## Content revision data

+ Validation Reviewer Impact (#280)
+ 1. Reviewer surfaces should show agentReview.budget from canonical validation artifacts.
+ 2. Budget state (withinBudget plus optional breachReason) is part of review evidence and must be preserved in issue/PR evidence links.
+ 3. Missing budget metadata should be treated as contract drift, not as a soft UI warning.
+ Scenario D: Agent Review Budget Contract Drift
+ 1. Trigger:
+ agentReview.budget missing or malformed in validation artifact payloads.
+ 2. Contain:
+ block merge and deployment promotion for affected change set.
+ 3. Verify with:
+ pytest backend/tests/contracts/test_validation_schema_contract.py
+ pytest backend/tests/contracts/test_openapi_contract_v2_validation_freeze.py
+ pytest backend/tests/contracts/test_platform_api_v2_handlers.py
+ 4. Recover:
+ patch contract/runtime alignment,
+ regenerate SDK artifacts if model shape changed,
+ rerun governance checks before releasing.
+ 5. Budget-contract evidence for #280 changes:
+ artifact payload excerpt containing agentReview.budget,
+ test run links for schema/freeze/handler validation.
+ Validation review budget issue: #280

--

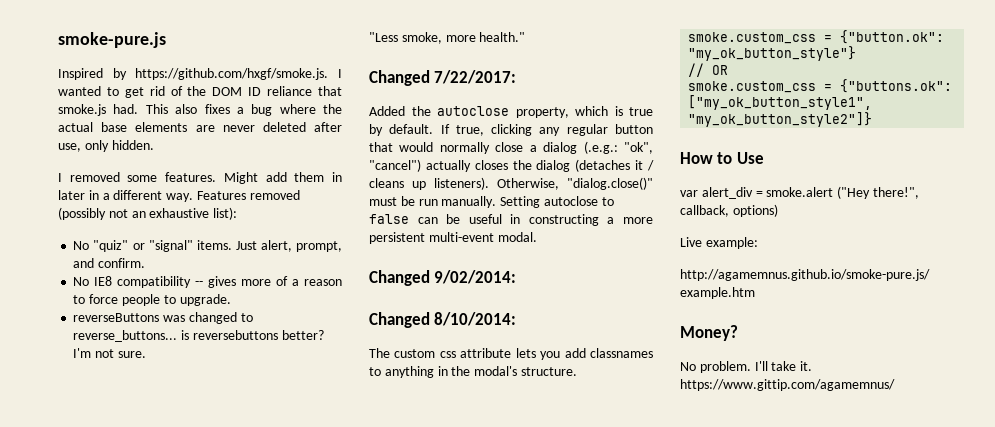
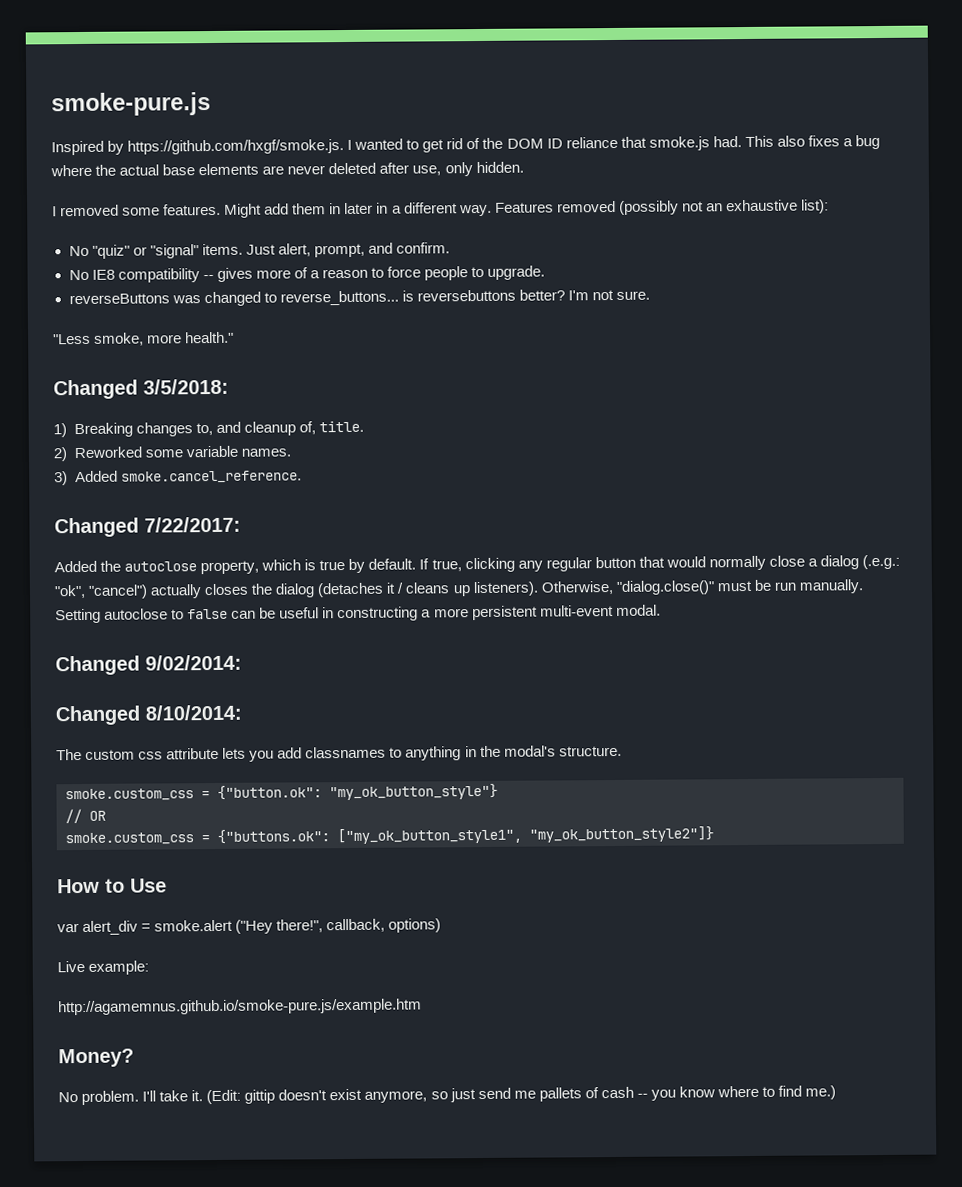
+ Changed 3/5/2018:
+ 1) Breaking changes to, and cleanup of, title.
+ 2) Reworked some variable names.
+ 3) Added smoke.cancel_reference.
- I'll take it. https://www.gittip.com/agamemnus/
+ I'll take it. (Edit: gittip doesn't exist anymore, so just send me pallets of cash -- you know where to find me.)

## TASK OBJECTIVE
Please transcribe exactly the lines above from the line that has "for schema/freeze/handler validation." up to and including the line that has "budget issue: #280"; no other line belongs in the answer.

## PROBLEM SOLUTION
+ test run links for schema/freeze/handler validation.
+ Validation review budget issue: #280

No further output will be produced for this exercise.